In general, a continuous steam generator is operated in low-load operation or when starting with a minimum flow of flow medium in the evaporator tubes to ensure reliable cooling of the evaporator tubes and to avoid possible formation of steam in the evaporator Durchlaufheizfläche flow medium side upstream economizer heating. This minimum flow is not completely evaporated during startup or during low-load operation in the evaporator tubes, so that in such an operating mode at the end of the evaporator tubes still unvaporized flow medium is present. In other words, in this mode of operation, a water-steam mixture emerges from the evaporator tubes. However, a distribution of such a water-steam mixture on the evaporator tubes usually downstream superheater tubes in the continuous steam generator is usually not possible; the usually provided distribution requires rather that the flow medium to be distributed contains only vapor fractions.
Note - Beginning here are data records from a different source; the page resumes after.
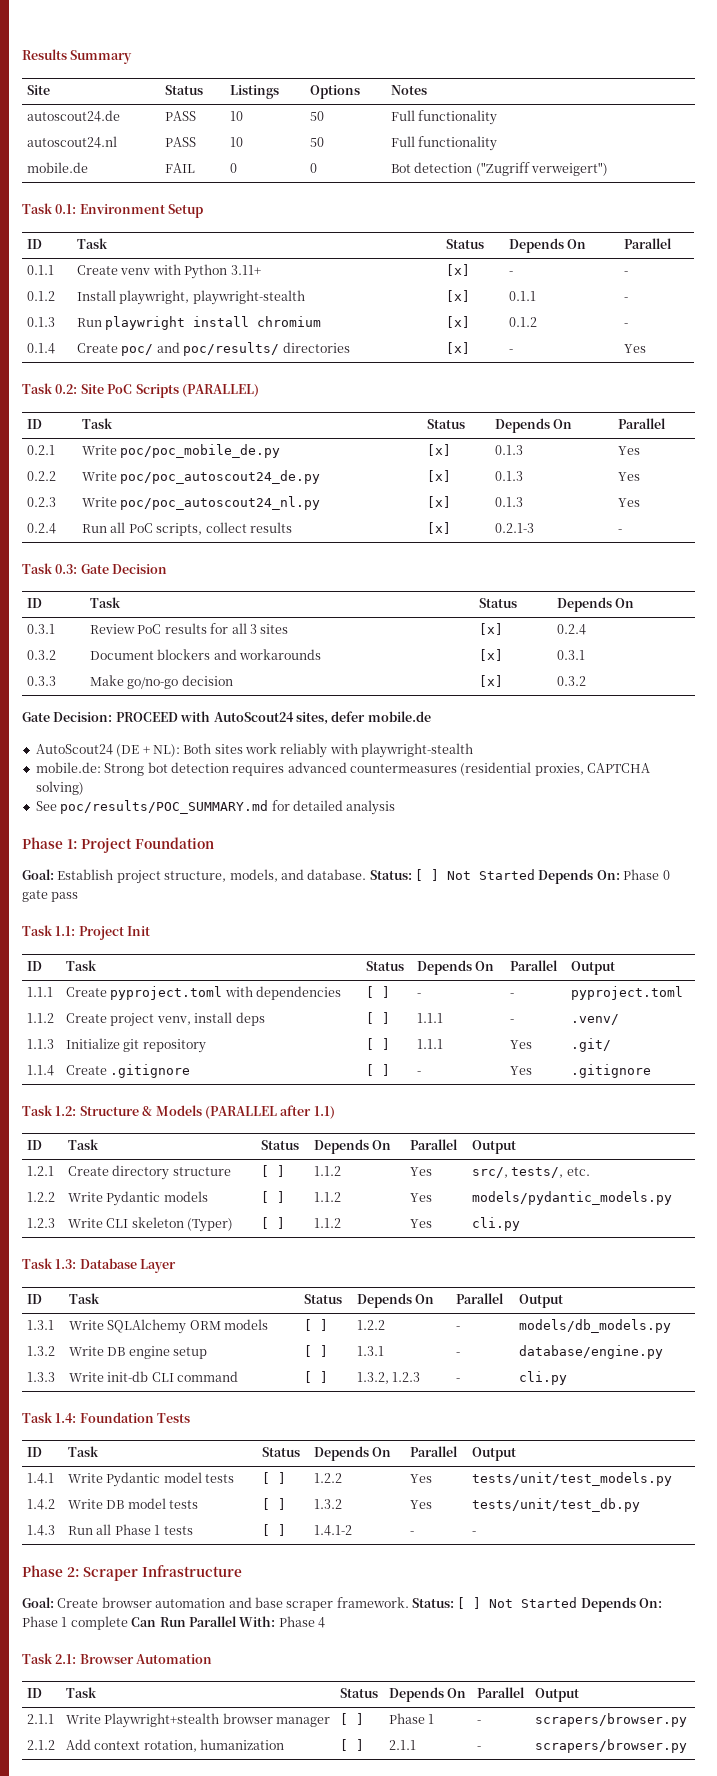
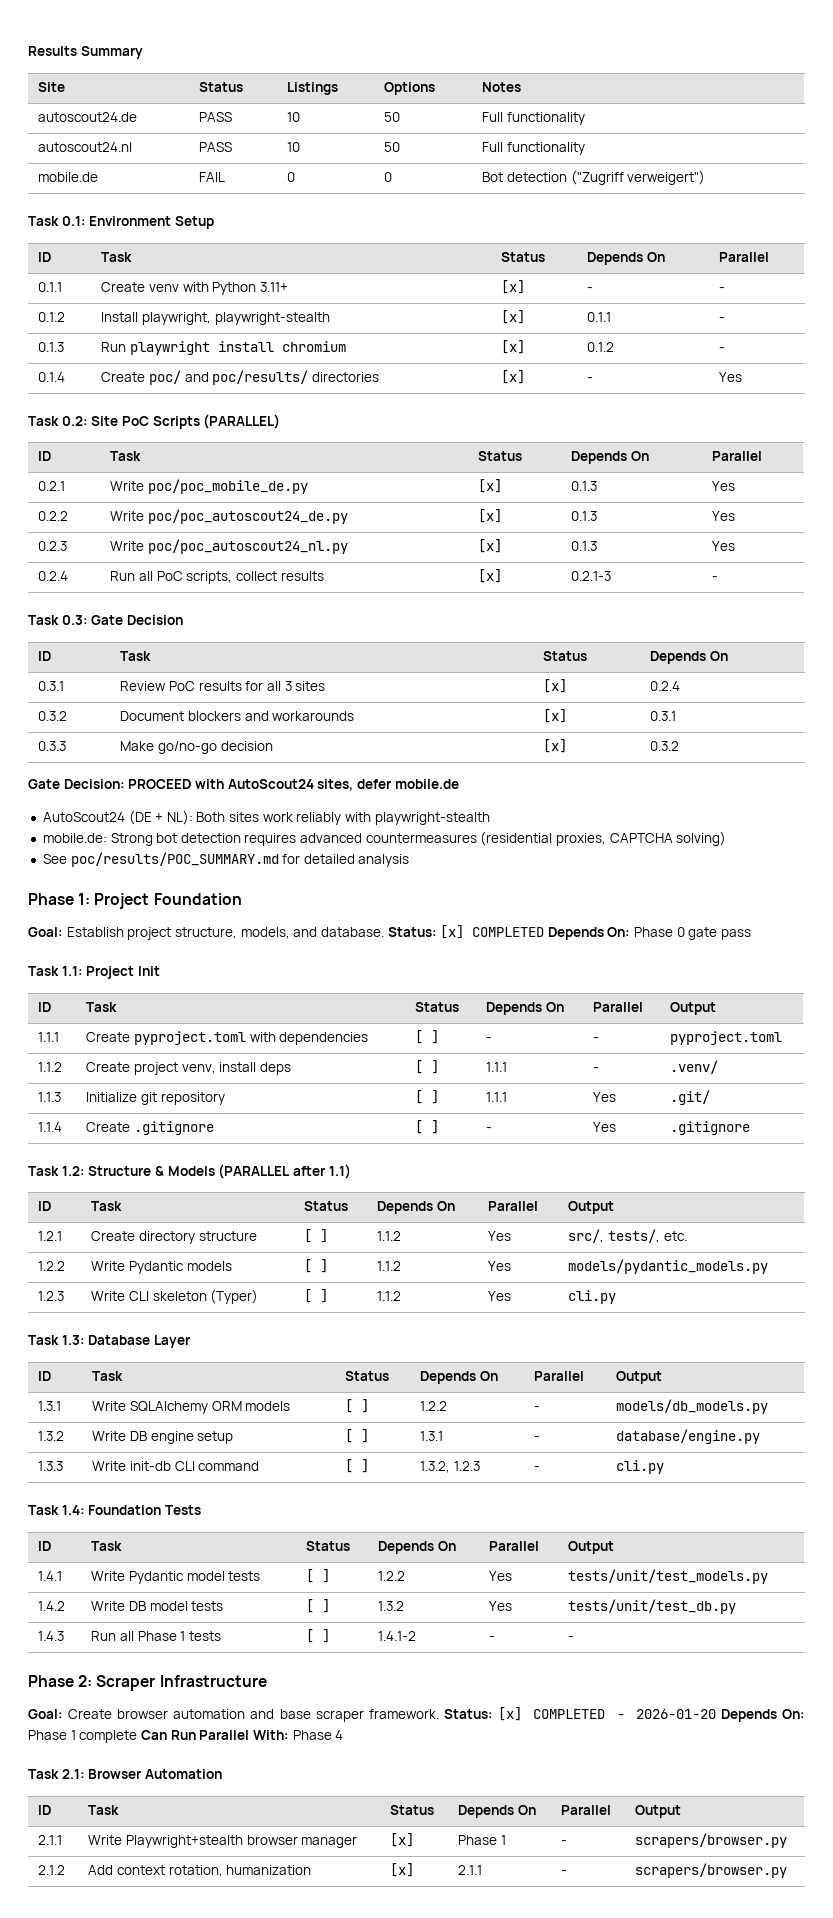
- Status: [ ] Not Started Depends On: Phase 0 gate pass
+ Status: [x] COMPLETED Depends On: Phase 0 gate pass
- Status: [ ] Not Started Depends On: Phase 1 complete Can Run Parallel With: Phase 4
+ Status: [x] COMPLETED - 2026-01-20 Depends On: Phase 1 complete Can Run Parallel With: Phase 4
- 2.1.1 | Write Playwright+stealth browser manager | [ ] | Phase 1 | - | scrapers/browser.py
+ 2.1.1 | Write Playwright+stealth browser manager | [x] | Phase 1 | - | scrapers/browser.py
- 2.1.2 | Add context rotation, humanization | [ ] | 2.1.1 | - | scrapers/browser.py
+ 2.1.2 | Add context rotation, humanization | [x] | 2.1.1 | - | scrapers/browser.py

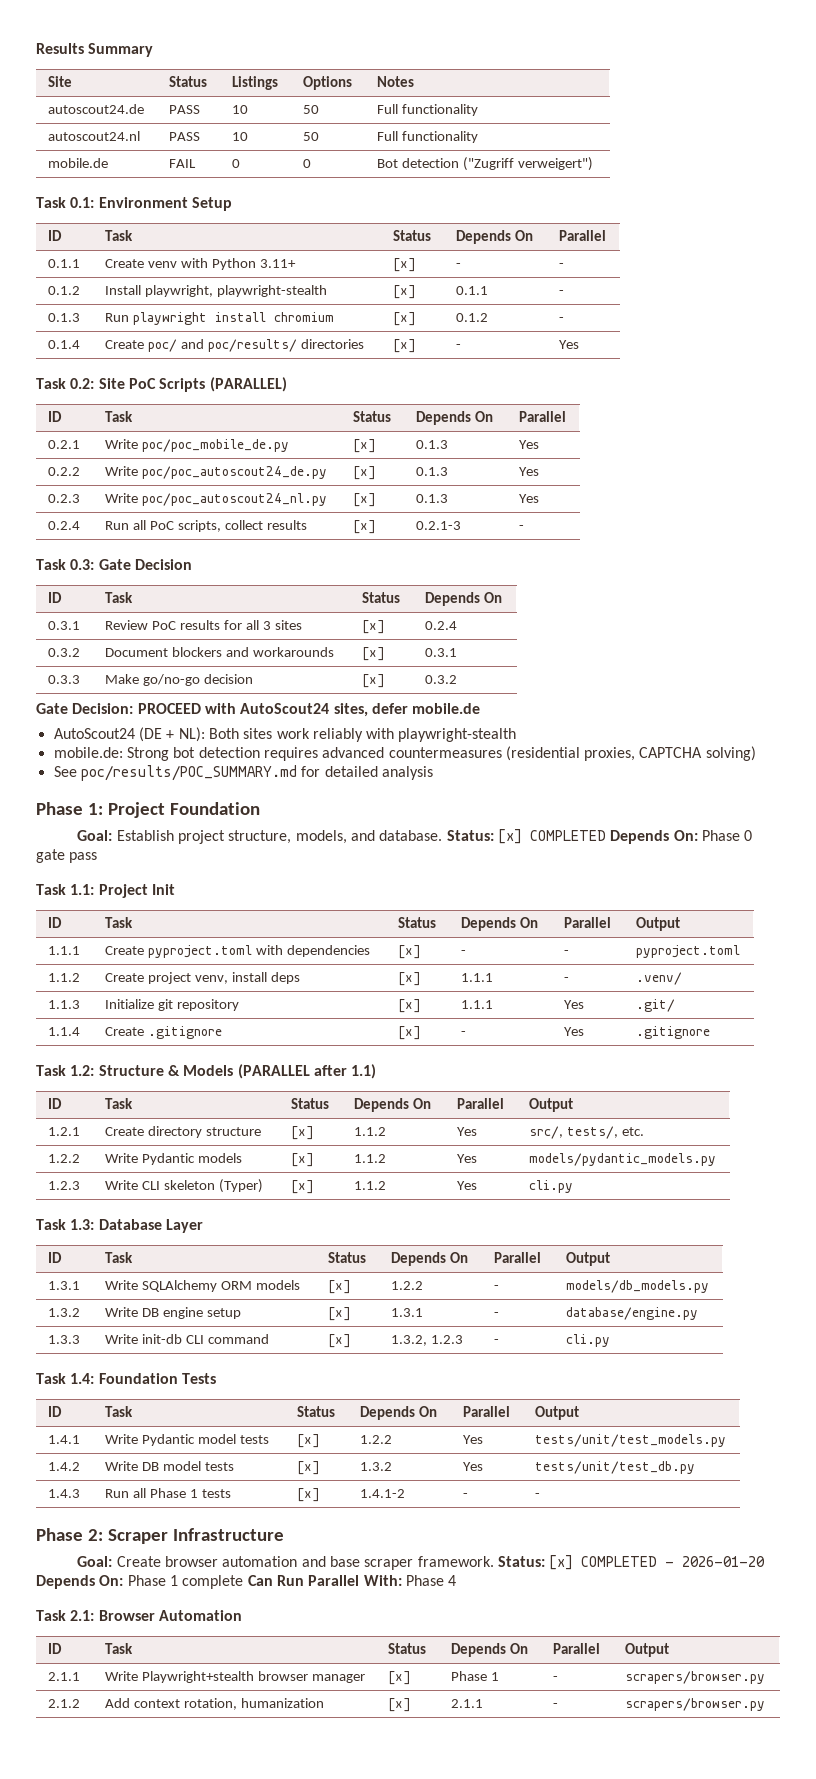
- 1.1.1 | Create pyproject.toml with dependencies | [ ] | - | - | pyproject.toml
+ 1.1.1 | Create pyproject.toml with dependencies | [x] | - | - | pyproject.toml
- 1.1.2 | Create project venv, install deps | [ ] | 1.1.1 | - | .venv/
+ 1.1.2 | Create project venv, install deps | [x] | 1.1.1 | - | .venv/
- 1.1.3 | Initialize git repository | [ ] | 1.1.1 | Yes | .git/
+ 1.1.3 | Initialize git repository | [x] | 1.1.1 | Yes | .git/
- 1.1.4 | Create .gitignore | [ ] | - | Yes | .gitignore
+ 1.1.4 | Create .gitignore | [x] | - | Yes | .gitignore
- 1.2.1 | Create directory structure | [ ] | 1.1.2 | Yes | src/, tests/, etc.
+ 1.2.1 | Create directory structure | [x] | 1.1.2 | Yes | src/, tests/, etc.
- 1.2.2 | Write Pydantic models | [ ] | 1.1.2 | Yes | models/pydantic_models.py
+ 1.2.2 | Write Pydantic models | [x] | 1.1.2 | Yes | models/pydantic_models.py
- 1.2.3 | Write CLI skeleton (Typer) | [ ] | 1.1.2 | Yes | cli.py
+ 1.2.3 | Write CLI skeleton (Typer) | [x] | 1.1.2 | Yes | cli.py
- 1.3.1 | Write SQLAlchemy ORM models | [ ] | 1.2.2 | - | models/db_models.py
+ 1.3.1 | Write SQLAlchemy ORM models | [x] | 1.2.2 | - | models/db_models.py
- 1.3.2 | Write DB engine setup | [ ] | 1.3.1 | - | database/engine.py
+ 1.3.2 | Write DB engine setup | [x] | 1.3.1 | - | database/engine.py
- 1.3.3 | Write init-db CLI command | [ ] | 1.3.2, 1.2.3 | - | cli.py
+ 1.3.3 | Write init-db CLI command | [x] | 1.3.2, 1.2.3 | - | cli.py
- 1.4.1 | Write Pydantic model tests | [ ] | 1.2.2 | Yes | tests/unit/test_models.py
+ 1.4.1 | Write Pydantic model tests | [x] | 1.2.2 | Yes | tests/unit/test_models.py
- 1.4.2 | Write DB model tests | [ ] | 1.3.2 | Yes | tests/unit/test_db.py
+ 1.4.2 | Write DB model tests | [x] | 1.3.2 | Yes | tests/unit/test_db.py
- 1.4.3 | Run all Phase 1 tests | [ ] | 1.4.1-2 | - | -
+ 1.4.3 | Run all Phase 1 tests | [x] | 1.4.1-2 | - | -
Therefore, a water-steam separation is usually required when starting or during low load operation of the continuous steam generator at the outlet of the evaporator Durchlaufheizfläche, which usually takes place in so-called cyclone separators.

Due to the design, a feedthrough of these cyclone separators with water is only possible to a limited extent. The usable for the evaporation heating surface must therefore be seen in the flow direction of the flow medium before the separators and is thus limited. This has the consequence that the live steam temperature can be controlled only in small limits by the amount of feed water, which are usually required for a larger control range injection cooler. The associated with these aspects restriction of operational flexibility usually requires in addition to the high equipment costs usually undesirably long startup times and response times with load changes of the continuous steam generator in low load operation.

The invention is therefore an object of the invention to provide a continuous steam generator of the type mentioned above, which allows for low production costs even in start-up or low load operation, a particularly high operational flexibility and thus in particular also kept low start-up and load change times.

This object is achieved in that the or each outlet header each comprises an integrated Wasserabscheiderelement via which the respective outlet header is connected on the steam side with a number of downstream superheater tubes a Überhitzerheizfläche.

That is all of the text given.